The current C++0x draft states on section 29.3.9 and 29.3.10, pages 1111-1112 that in the following example:
// Thread 1
r1 = y.load(memory_order_relaxed);
x.store(1, memory_order_relaxed);
// Thread 2
r2 = x.load(memory_order_relaxed);
y.store(1, memory_order_relaxed);
The outcome r1 = r2 = 1
is possible since the operations of each thread are relaxed and to unrelated addresses. Now my question is about the possible outcomes of the following (similar) example:
// Thread 1
r1 = y.load(memory_order_acquire);
x.store(1, memory_order_release);
// Thread 2
r2 = x.load(memory_order_acquire);
y.store(1, memory_order_release);
I think that in this case the outcome r1 = r2 = 1
is not possible. If it was possible, the load of y would synchronize-with (thus happen-before) the store to y. Similar to x, the load of x would happen-before the store to x. But the load of y is sequenced before (thus also happens-before) the store to x.
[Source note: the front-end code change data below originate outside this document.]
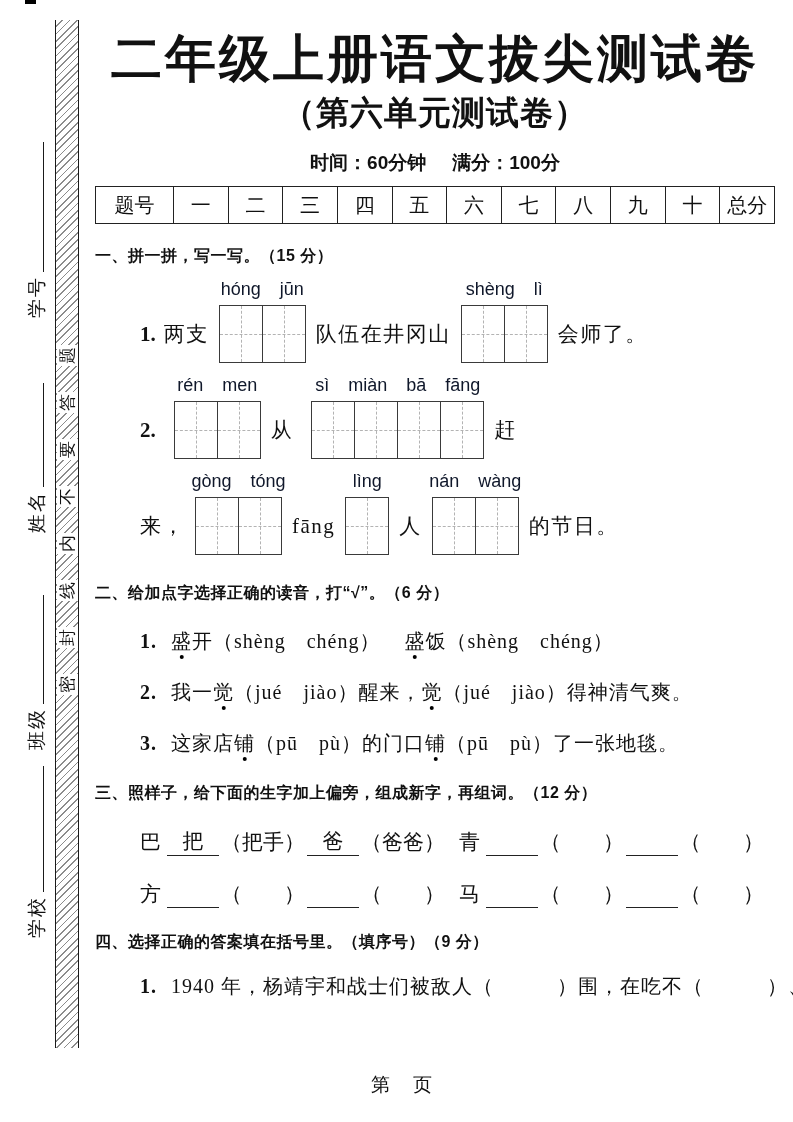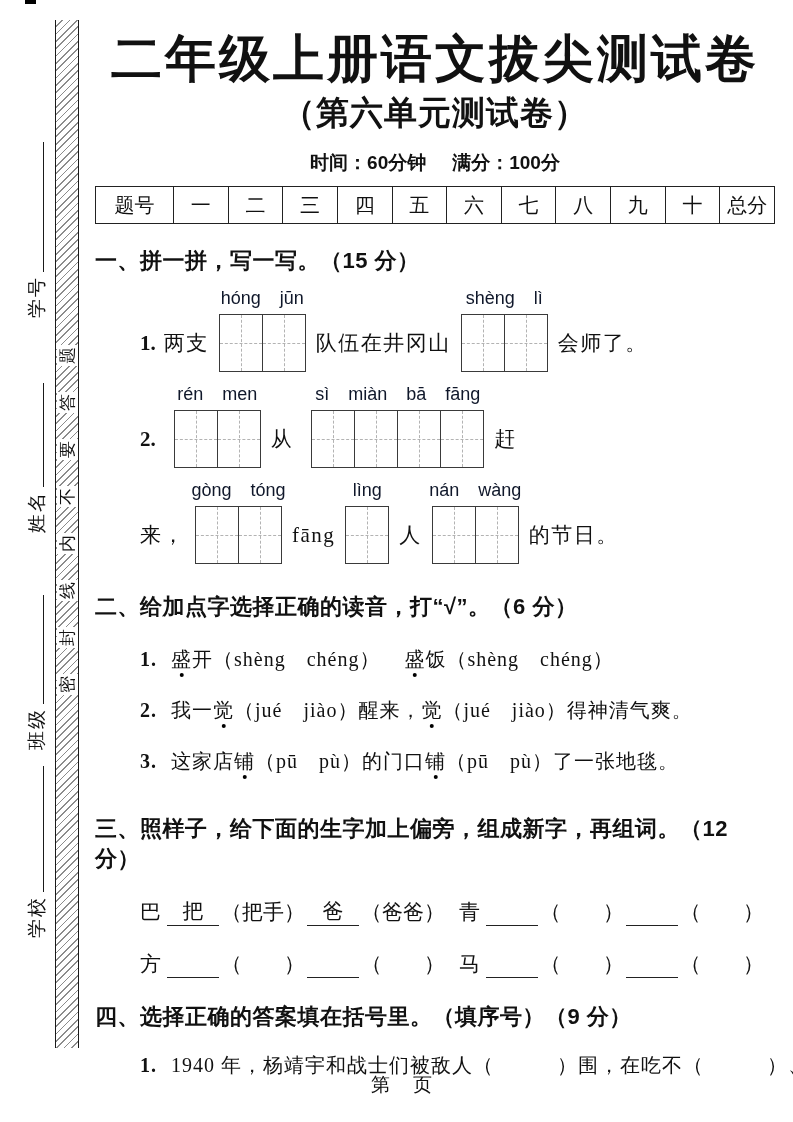--- a/index.html
+++ b/index.html
@@ -27,21 +27,21 @@
   .subtitle{margin-top:4px;text-align:center;font-family:"Liberation Sans","DejaVu Sans",sans-serif;
             font-weight:700;font-size:33px;letter-spacing:1px;}
   .info-line{margin-top:14px;display:flex;justify-content:center;gap:26px;
              font-family:"Liberation Sans","DejaVu Sans",sans-serif;font-weight:700;font-size:19px;}
 
   table.score{width:100%;margin-top:10px;border-collapse:collapse;table-layout:fixed;}
   table.score td{border:1.4px solid #222;height:36px;text-align:center;font-size:20px;padding:0;}
   td.first-col{width:77px;}
 
   .sec-heading{margin-top:22px;font-family:"Liberation Sans","DejaVu Sans",sans-serif;
-               font-weight:700;font-size:22px;letter-spacing:.5px;}
+               font-weight:700;font-size:16px;letter-spacing:.5px;}
 
   .qrow{display:flex;align-items:center;padding-left:45px;margin-top:38px;font-size:21px;white-space:nowrap;}
   .num{font-weight:700;margin-right:8px;}
   .kai{letter-spacing:1.5px;}
   .pg{position:relative;display:inline-flex;margin:0 10px;}
   .pinyin{position:absolute;top:-26px;left:50%;transform:translateX(-50%);white-space:nowrap;
           font-family:"Liberation Sans","DejaVu Sans",sans-serif;font-size:18px;color:#0f172a;word-spacing:14px;}
   .grid{display:inline-flex;border:1.6px solid #3a3a3a;}
   .grid .cell{width:42px;height:56px;position:relative;border-left:1.2px solid #3a3a3a;}
   .grid .cell:first-child{border-left:none;}
@@ -210,21 +210,21 @@
     <div class="item">
       <span class="num">2.</span>
       <span>我一</span><span class="dotchar">觉</span><span>（jué　jiào）醒来，</span><span class="dotchar">觉</span><span>（jué　jiào）得神清气爽。</span>
     </div>
 
     <div class="item">
       <span class="num">3.</span>
       <span>这家店</span><span class="dotchar">铺</span><span>（pū　pù）的门口</span><span class="dotchar">铺</span><span>（pū　pù）了一张地毯。</span>
     </div>
 
-    <div class="sec-heading" style="margin-top:39px;">三、照样子，给下面的生字加上偏旁，组成新字，再组词。（12 分）</div>
+    <div class="sec-heading" style="margin-top:26px;">三、照样子，给下面的生字加上偏旁，组成新字，再组词。（12 分）</div>
 
     <div class="fillrow">
       <span class="basechar">巴</span>
       <span class="blank">把</span>
       <span>（把手）</span>
       <span class="blank">爸</span>
       <span>（爸爸）</span>
       <span class="basechar second">青</span>
       <span class="blank"></span>
       <span>（　　）</span>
This creates a cyclic happens-before relation which I think is not allowed.
If we take time (or, instruction sequences if you like) to flow downward, just like reading code, then my understanding is that
In other words, if you have code like
acquire
// other stuff
release
then memory accesses may move from outside the acquire/release pair to the inside, but not the other way around (and they may not skip the acquire/release pair completely either).
With the relaxed consistency semantics in your first example in the question, the hardware can reorder memory accesses such that the stores enter the memory system before the loads, thus allowing r1=r2=1. With the acquire/release semantics in the second example, that reordering is prevented, and thus r1=r2=1 is not possible.